YOUR INSTRUCTIONS: Pick every line from the data that holds the word "Wall".

*-*-*

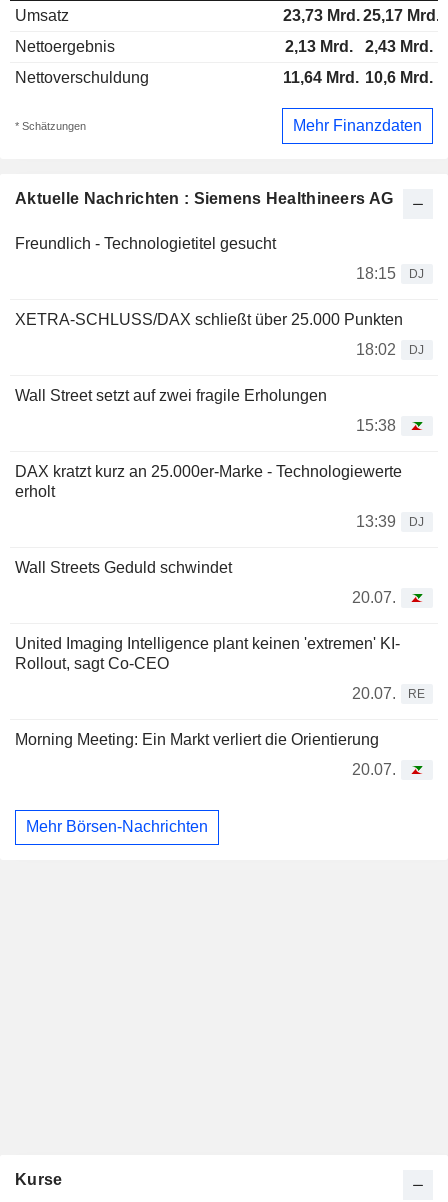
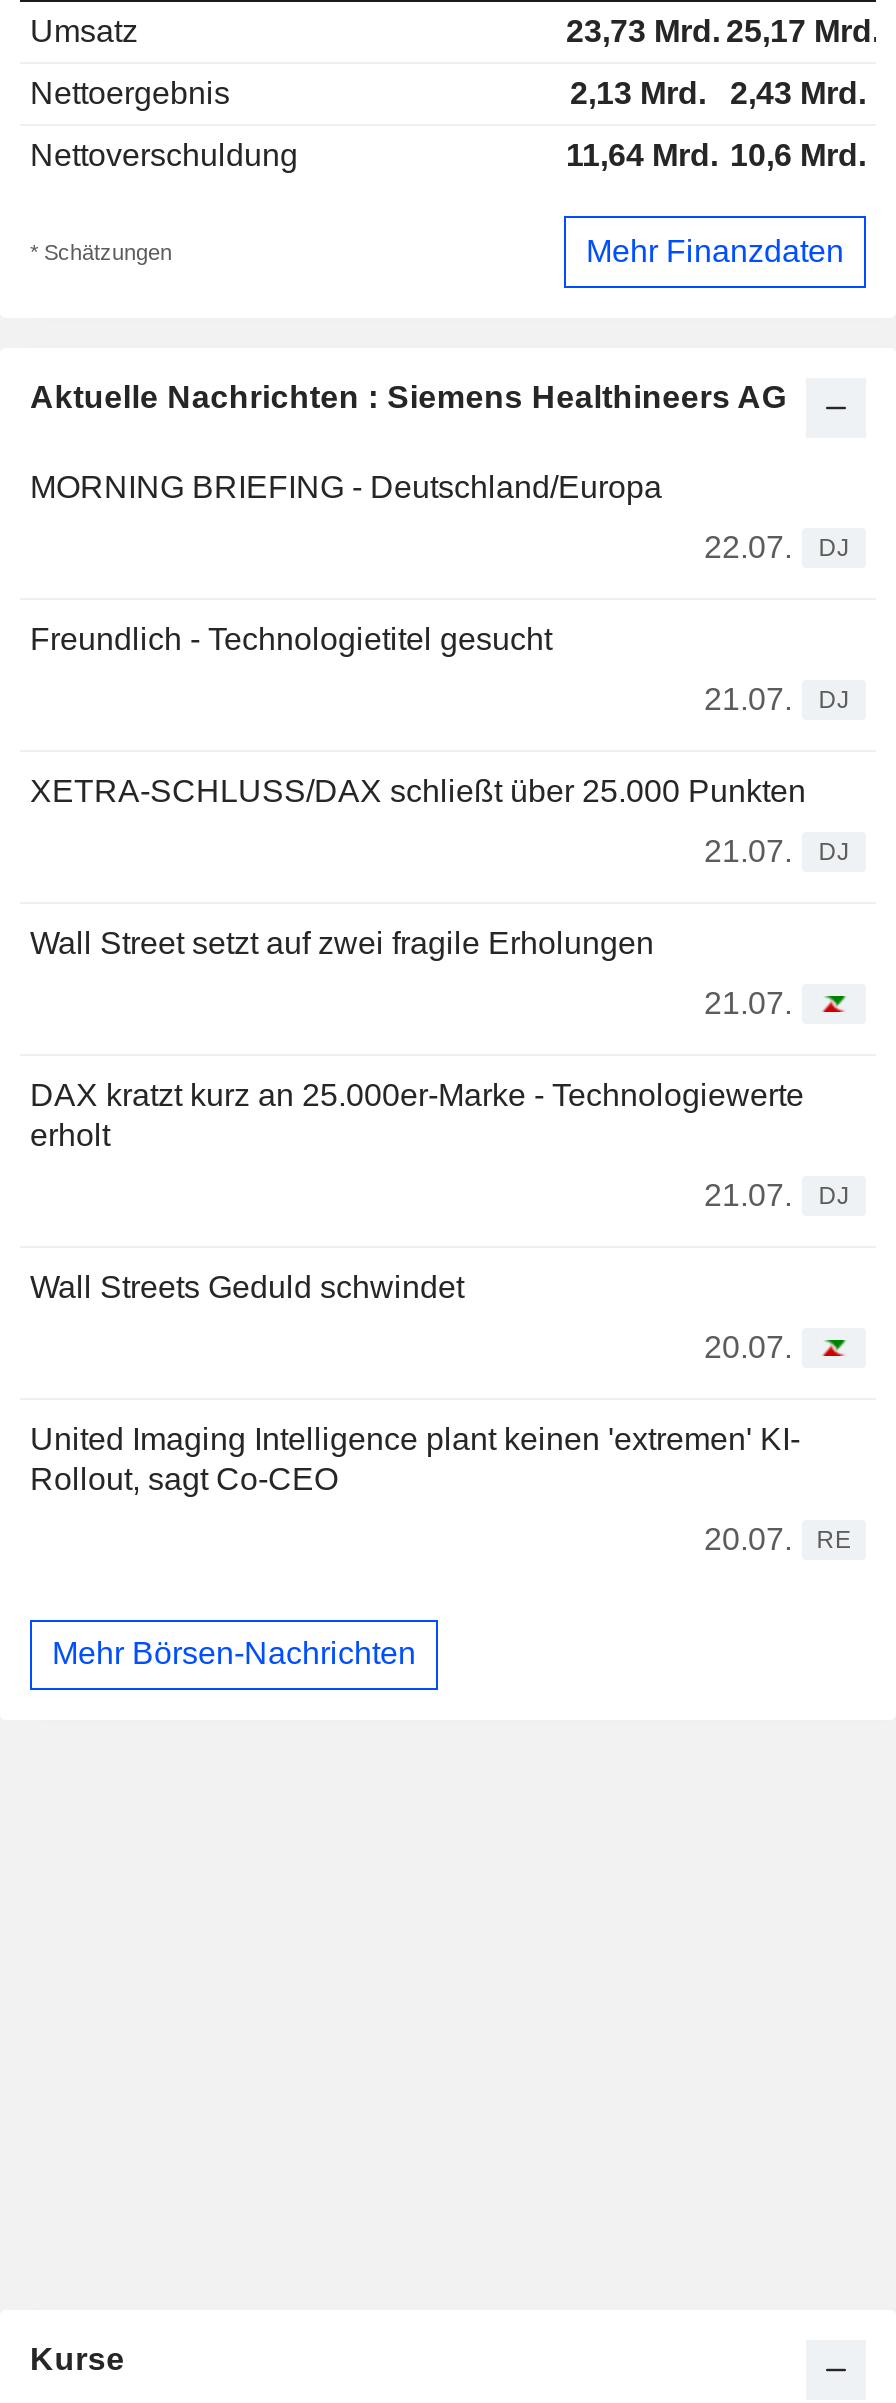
+ MORNING BRIEFING - Deutschland/Europa
+ 22.07.
+ DJ

moved down: Freundlich - Technologietitel gesucht

moved down: DJ | XETRA-SCHLUSS/DAX schließt über 25.000 Punkten

- 18:15 DJ
+ 21.07. DJ

moved down: DJ | Wall Street setzt auf zwei fragile Erholungen

- 18:02 DJ
+ 21.07. DJ

- 15:38
+ 21.07.

moved down: DAX kratzt kurz an 25.000er-Marke - Technologiewerte | erholt

moved down: DJ | Wall Streets Geduld schwindet | 20.07. | United Imaging Intelligence plant keinen 'extremen' KI- | Rollout, sagt Co-CEO | 20.07. | RE

- 13:39 DJ
+ 21.07. DJ

- Morning Meeting: Ein Markt verliert die Orientierung
- 20.07.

*-*-*

RESPONSE:
moved down: DJ | Wall Street setzt auf zwei fragile Erholungen
moved down: DJ | Wall Streets Geduld schwindet | 20.07. | United Imaging Intelligence plant keinen 'extremen' KI- | Rollout, sagt Co-CEO | 20.07. | RE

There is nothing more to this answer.